#include<stdio.h> int main(){ int men,women,child,cnt; double limit_m,limit_w,n; printf("Enter n:"); scanf("%lf",n); limit_m=n/3; limit_w=n/2; cnt=0; for(men=0;men<=limit_m;men++){ for(women=0;women<=limit_w;women++){ child=n-men-women; if(men*3+women*2+child*(1/2)==n){ printf("men=%d,women=%d,child=%d\n",men,women,child); cnt++; } } }if(cnt==0){ printf("无解\n"); } return 0; }无输出
时间: 2024-02-18 16:00:44 浏览: 148
代码中仍然存在一个问题。
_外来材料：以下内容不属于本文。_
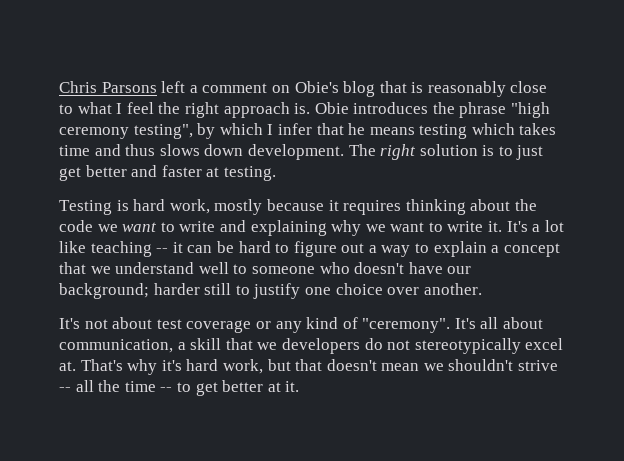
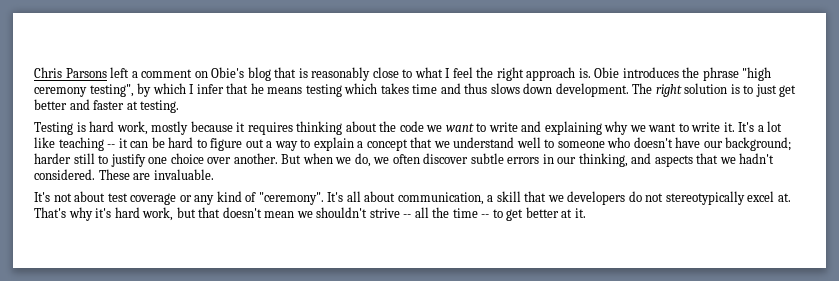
(482, 289) none -> [281,153,775,167] [34,169,214,180] But when we do, we often discover subtle errors in our thinking, and aspects that we hadn't considered. These are invaluable.

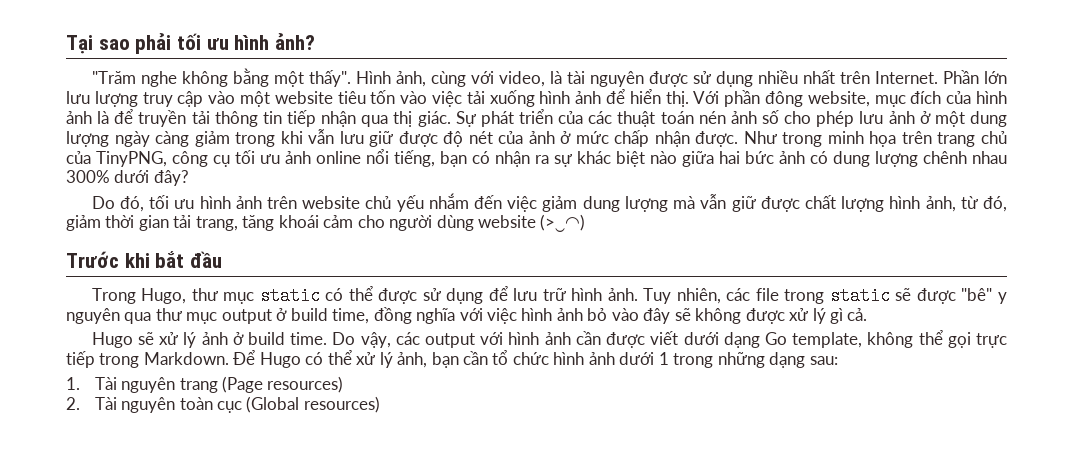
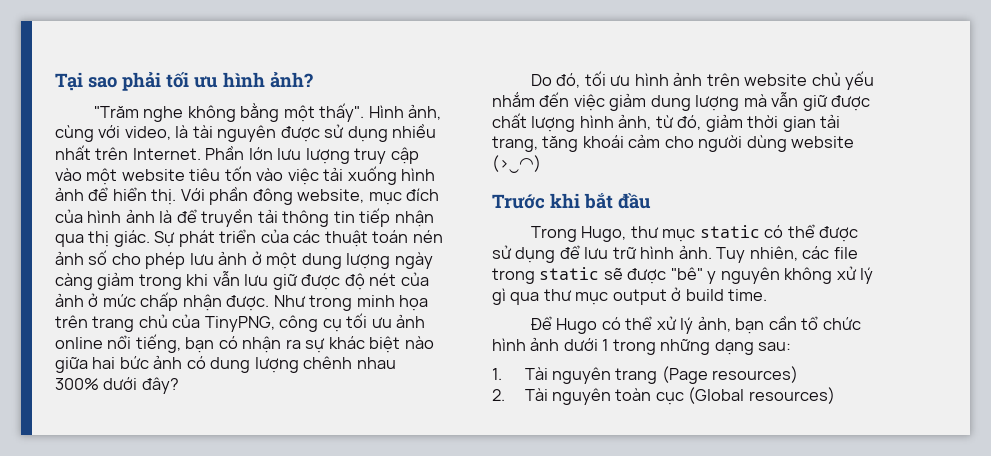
(120, 316) none -> [784,266,874,284] [492,288,506,305] không xử lý gì
[332,307,868,324] [91,330,1008,348] [66,351,229,368] time, đồng nghĩa với việc hình ảnh bỏ vào đây sẽ không được xử lý gì cả. // Hugo sẽ xử lý ảnh ở build time. Do vậy, các output với hình ảnh cần được viết dưới dạng Go template, không thể gọi trực tiếp trong Markdown. -> [728,289,768,301] time. //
在第6行,scanf函数的第二个参数应该是一个指向n变量的指针,但是代码中传入的是n变量本身。需要将其改为如下形式:
```
scanf("%lf", &n);
```
修改后的代码如下:
```
#include<stdio.h>
int main() {
int men, women, child, cnt;
double limit_m, limit_w, n;
printf("Enter n:");
scanf("%lf", &n);
limit_m = n / 3;
limit_w = n / 2;
cnt = 0;
for(men = 0; men <= limit_m; men++) {
for(women = 0; women <= limit_w; women++) {
child = n - men - women;
if(men * 3 + women * 2 + child * 0.5 == n) {
printf("men=%d, women=%d, child=%d\n", men, women, child);
cnt++;
}
}
}
if(cnt == 0) {
printf("无解\n");
}
return 0;
}
```
注意到在第13行中,child*(1/2)的计算结果是0,而实际上应该是0.5。因此,将其改为child*0.5即可。